Ryan returned his attention to the TV. ITV was doing a repeat of Danger—UXB, and again Jack found himself wondering if Brian would survive his job of defusing unexploded bombs and then marry Suzy when he returned to civilian life. EOD, now there was a miserable job, but, if you made a mistake, at least it wouldn't hurt for very long.

* * *

"HEARD ANYTHING FROM BOB?" Greer asked just before six in the evening.

Judge Moore stood up from his expensive swivel chair and stretched.

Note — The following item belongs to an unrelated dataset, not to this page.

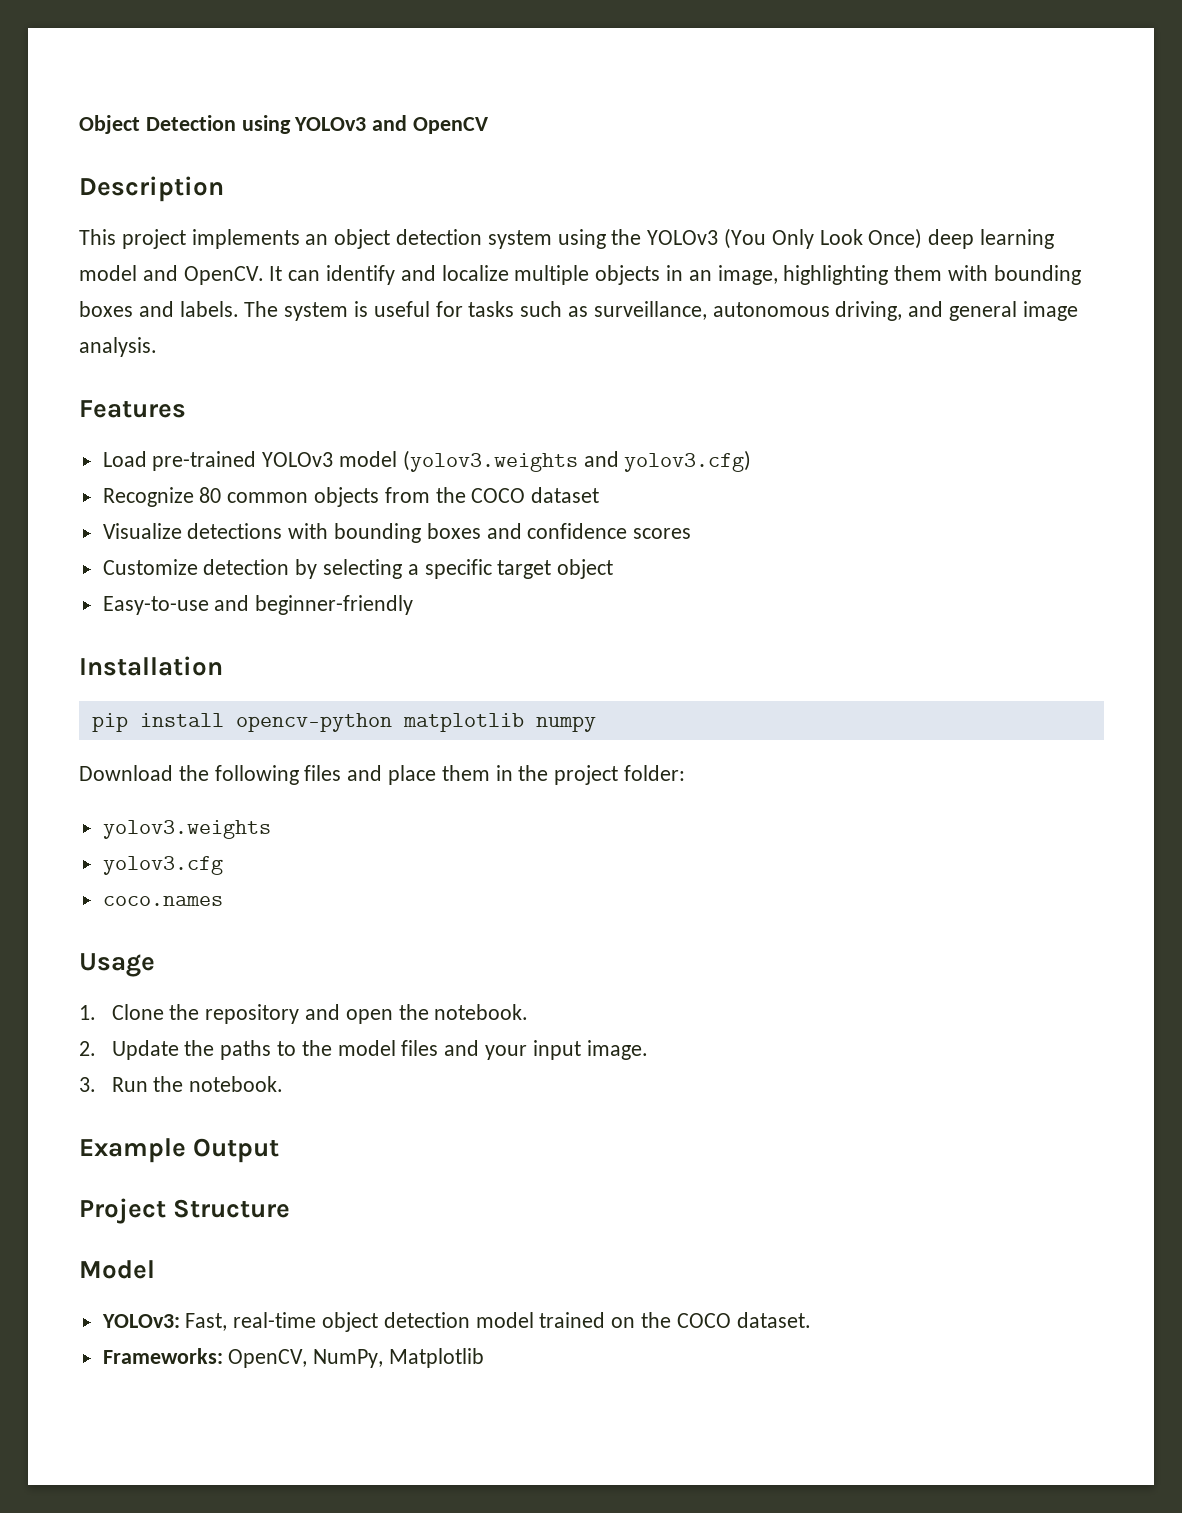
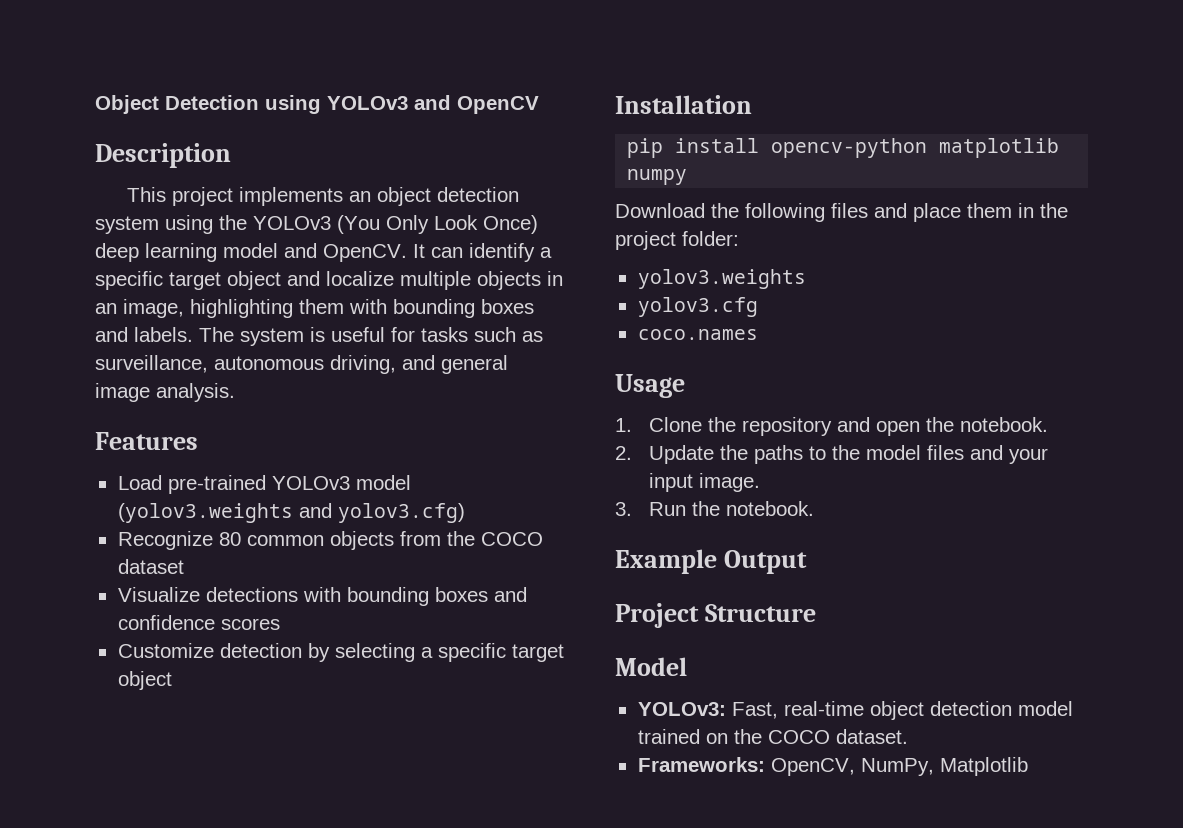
- It can identify and localize multiple objects in an image, highlighting them with bounding boxes and labels.
+ It can identify a specific target object and localize multiple objects in an image, highlighting them with bounding boxes and labels.
- Easy-to-use and beginner-friendly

Too much time sitting down, and not enough moving around. Back in Texas, he had a small ranch—called that because he owned three quarter horses; you couldn't be a prominent citizen in Texas unless you owned a horse or two—and three or four times a week, he'd saddle Aztec up and ride around for an hour or so, mainly to get his head clear, to allow himself to think outside his office. That was how he tended to get his best thinking done. Maybe, Moore thought, that's why he felt so goddamned unproductive here. An office just wasn't a very good place for thinking, but every executive in the world pretended it was. Christ knew why. That's what he needed at Langley—his own stable. There was plenty of room on the Langley campus—a good five times what he had in Texas. But if he ever did that, the stories would spread around the world: The American DCI liked to ride horses with his black Stetson hat—that went along with the horse—and probably a Colt .45 on his hip—that was optional—and that just wouldn't look good to the TV crews that would sooner or later appear at the perimeter fence with their minicams. And so, for reasons of personal vanity, he had to deny himself the chance to do some good creative thinking. It was totally asinine, the former judge told himself, to allow such considerations to affect the way he did his work. Over in England, Basil could chase foxes on the back of a nice hunter-thoroughbred, and would anyone over there care? Hell, no. He'd be admired for it, or at worst thought a tiny bit eccentric, in a country where eccentricity was an admirable quality. But in the Land of the Free, men were enslaved by customs imposed on them by news reporters and elected officials who screwed their secretaries. Well, there was no rule that the world had to make sense, was there?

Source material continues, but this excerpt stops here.